Nosotras, para nuestra desgracia, éramos hijas únicas y no nos dejaban bajar a la calle por si nos pasaba algo. Así que, con mucha envidia nos contentábamos con ver todo desde el balcón y para consolarnos jugábamos a Veo-veo, a la adivinanzas o a cualquier otra cosa que pudiéramos hacer a distancia.



También rememoramos cuando en verano solía venir por las calles un organillero, que vestido de castizo, tocaba chotis y pasodobles y bajaban las vecinas a los portales a bailar una con otras alguna comida se "agarraba" ese día.



En la fiesta del 2 de Mayo, además de celebrar misa en la plaza del mismo nombre y ver un pequeño desfile de militares vestidos de época (1808), por la noche había baile y fuegos artificiales. Los patios de las casas se engalanaban y "a escote", entre los vecinos se pagaba



para hacer la limonada e invitar a todos. Las niñas en sillitas pequeñas colocaban altares con flores, estampadas y adornos y se premiaba a la que tuviera el más bonito, celebrando así "La Cruz de Mayo".



En navidades la convivencia y solidaridad eran especiales.



Pero lo más impresionante de todo, era como se volcaban unos vecinos con otros, si había un enfermo allí estaba cada cual a prestar su ayuda, ir a buscar al médico, una farmacia de guardia, poner una cataplasma o una lavativa.



En caso de muertes se cerraba la puerta del portal donde vivía el fallecido, para que todos los vecinos supieran lo que había sucedido y pasaran a presentar condolencias. Siempre había alguna mujer que preparaba un cocido para que la familia, por lo menos, pudiera tomar un caldo calentito.

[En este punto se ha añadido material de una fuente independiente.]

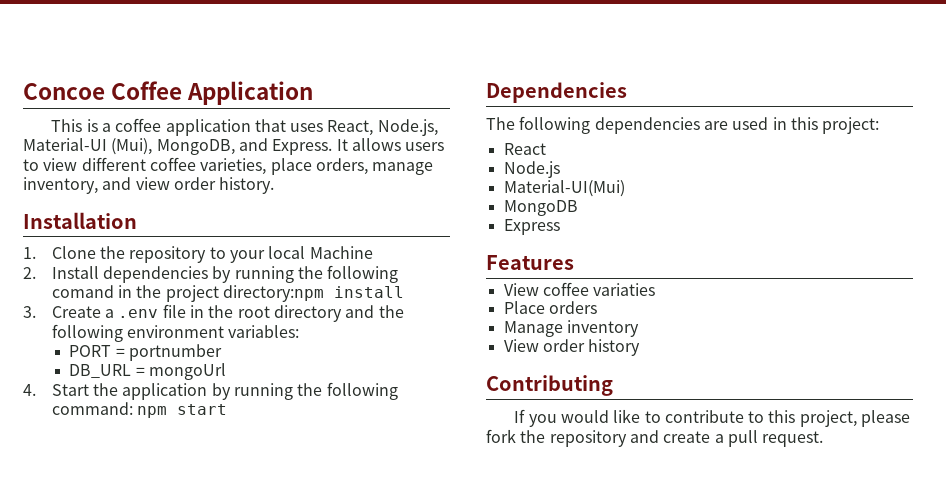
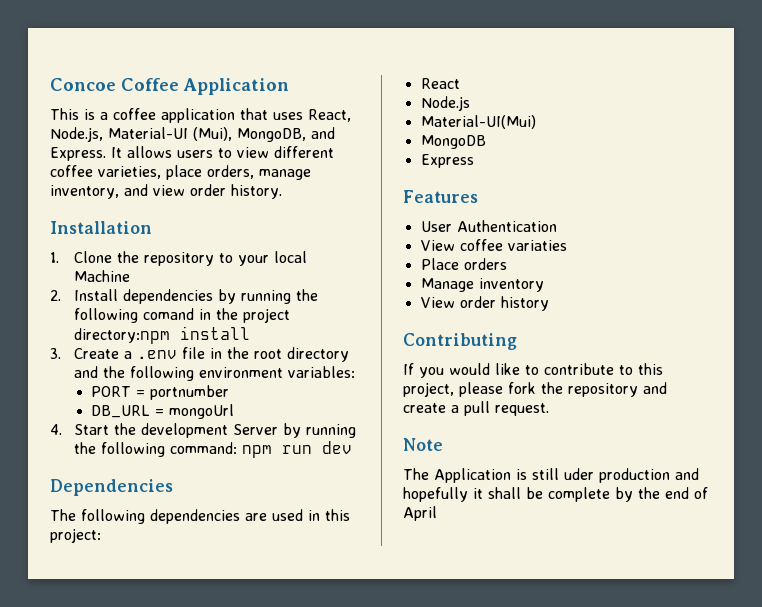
- 4. Start the application by running the following command: npm start
+ 4. Start the development Server by running the following command: npm run dev
+ User Authentication
+ Note
+ The Application is still uder production and hopefully it shall be complete by the end of April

Para pasar la noche de duelo preparaba café que se repartía, de vez en cuando, entre los presentes y si en la casa del difunto había niños, siempre alguna vecina se hacía cargo de ellos y los llevaba a su casa hasta que pasara el entierro



Como en aquella época el dinero no sobraba, las vecinas se ayudaban y se prestaban unas a otras, así cuando cobraba el marino de alguna y otra lo estaba pasando mal la primera le hacía un préstamo, hasta que al marido de la segunda le pagaran el jornal y se lo pudiera devolver.



Igualmente, se prestaban alimentos. Muchas veces cuando la situación era muy mala se hacían cargo de los niños de esa familia, entre otros, par atenderles y darles de comer.

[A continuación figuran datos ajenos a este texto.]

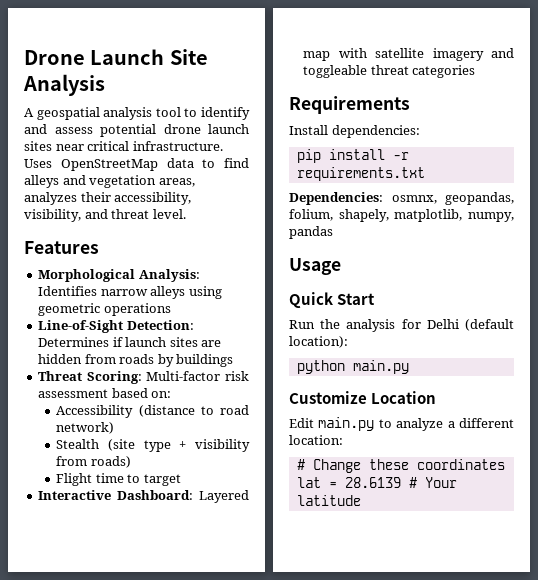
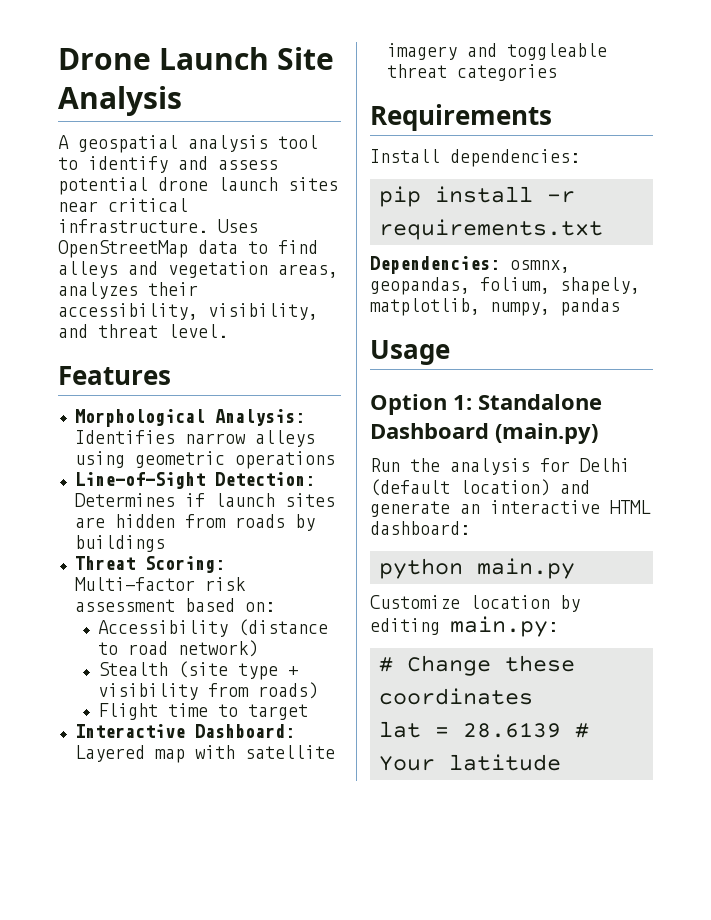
- Quick Start
+ Option 1: Standalone Dashboard (main.py)
- Run the analysis for Delhi (default location):
+ Run the analysis for Delhi (default location) and generate an interactive HTML dashboard:
  python main.py
- Customize Location
- Edit main.py to analyze a different location:
+ Customize location by editing main.py:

Esto no quiere decir que cualquier tiempo pasado fuera mejor, sólo era diferente, con sus claros y sus sombras, igual que ahora, pero desde la distancia de los años, se idealiza todo y gracias a Dios, sólo se recuerda lo bueno. Por último algo que siempre oí decir a mi madre: "el mejor familiar es el vecino más cercano"

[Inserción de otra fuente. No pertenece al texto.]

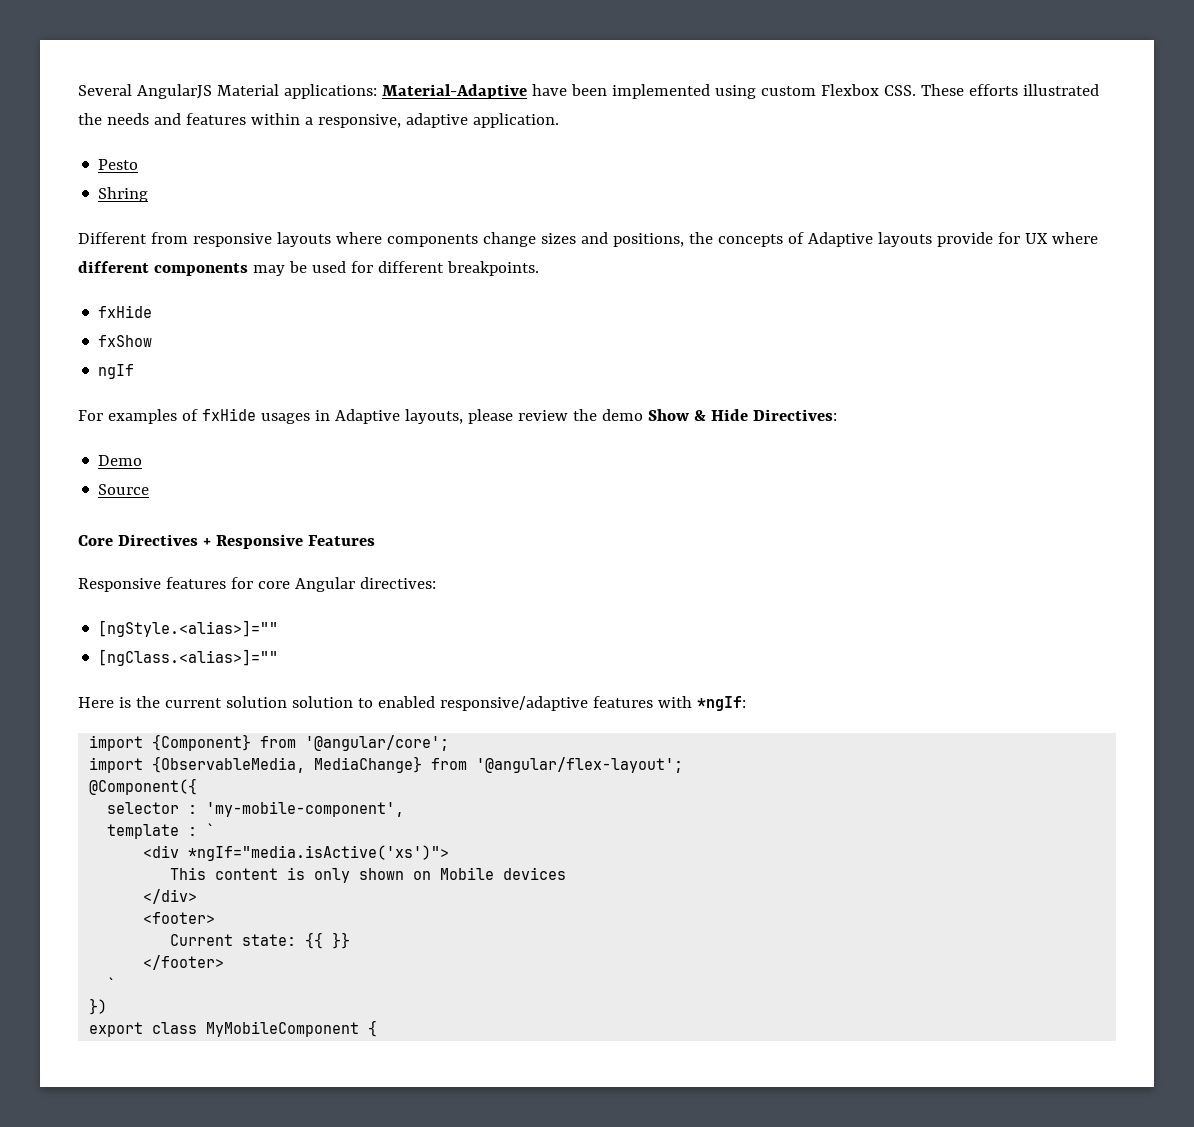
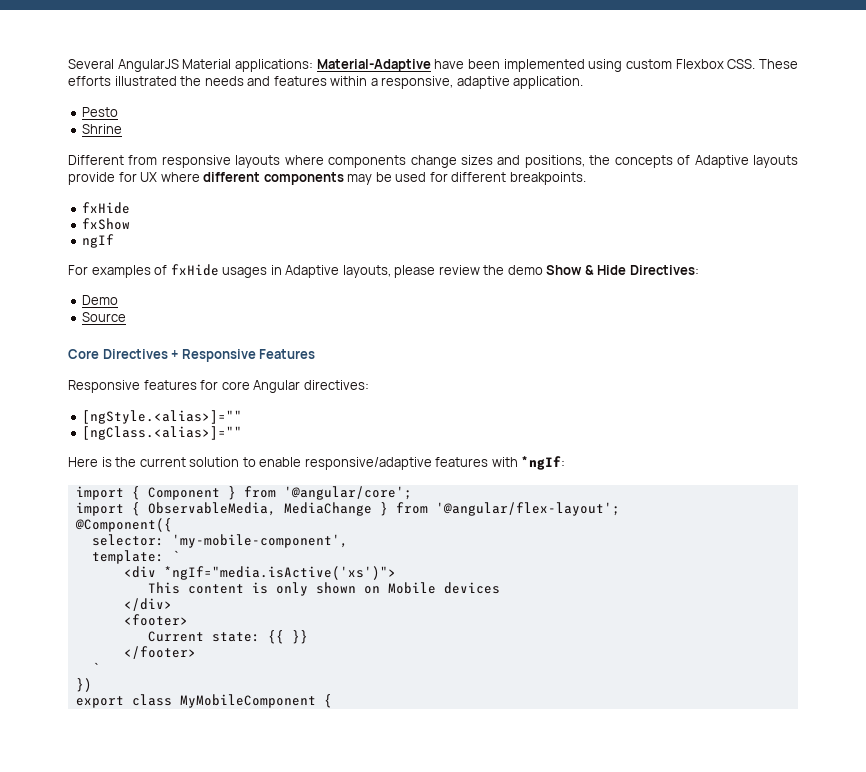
- Shring
+ Shrine
- Here is the current solution solution to enabled responsive/adaptive features with *ngIf:
+ Here is the current solution to enable responsive/adaptive features with *ngIf:
- import {Component} from '@angular/core';
+ import { Component } from '@angular/core';
- import {ObservableMedia, MediaChange} from '@angular/flex-layout';
+ import { ObservableMedia, MediaChange } from '@angular/flex-layout';
- selector : 'my-mobile-component',
+ selector: 'my-mobile-component',
- template : `
+ template: `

Relato Paloma Parera Simonet






¿Buscar una historia de vecindad que haya marcado mi vida? Puede que haya algunas, pero no demasiadas, pero, de pronto, he recordado con una sonrisa el miedo que pasé con once o doce años por culpa de un Laboratorio de Análisis Clínicos que había en el primer piso de mi casa.



En aquellos años no había donantes de sangre y las personas necesitadas, como el Gobierno prohibía la mendicidad, vendían sangre a   de unas pesetas y un bocadillo.



Esta actividad ocasionó que durante una temporada, por las mañanas, el portal y la escalera se llenaran de unos personajes para mí terroríficos que hacían cola para dar su sangre. Mi padre me tranquilizaba diciéndome que esa sangre salvaba la vida en los hospitales a personas que eran operadas o tenían accidentes, pero mi hermano mayor no podía resistirse a la tentación de hacerme descripciones del doctor del primero que en nada se parecían a los vampiros que ahora muestra el cine, guapos, jóvenes y sexys. En aquellos años la única referencia cinematográfica que teníamos era la de Nosferatu y su imagen no era nada tranquilizadora. Yo no podía evitar imaginarme al doctor del primero clavando los colmillos en aquellos desgraciados y no me sentía a salvo hasta que no entraba en el maravilloso y seguro refugio de mi casa.



Un buen día, una reunión de vecinos organizada por mi padre, solicitó al doctor del primero que realizara su actividad en un laboratorio o local apropiado en el que pudiera atender dignamente a los donantes sin alterar la vida de la comunidad de vecinos, y así, poco a poco, se fue borrando la imagen de Nosferatu de mi imaginación infantil, hasta que hoy ha vuelto a aparecer con su traje negro, su palidez y sus dientes, pero esta vez para hacerme sonreír.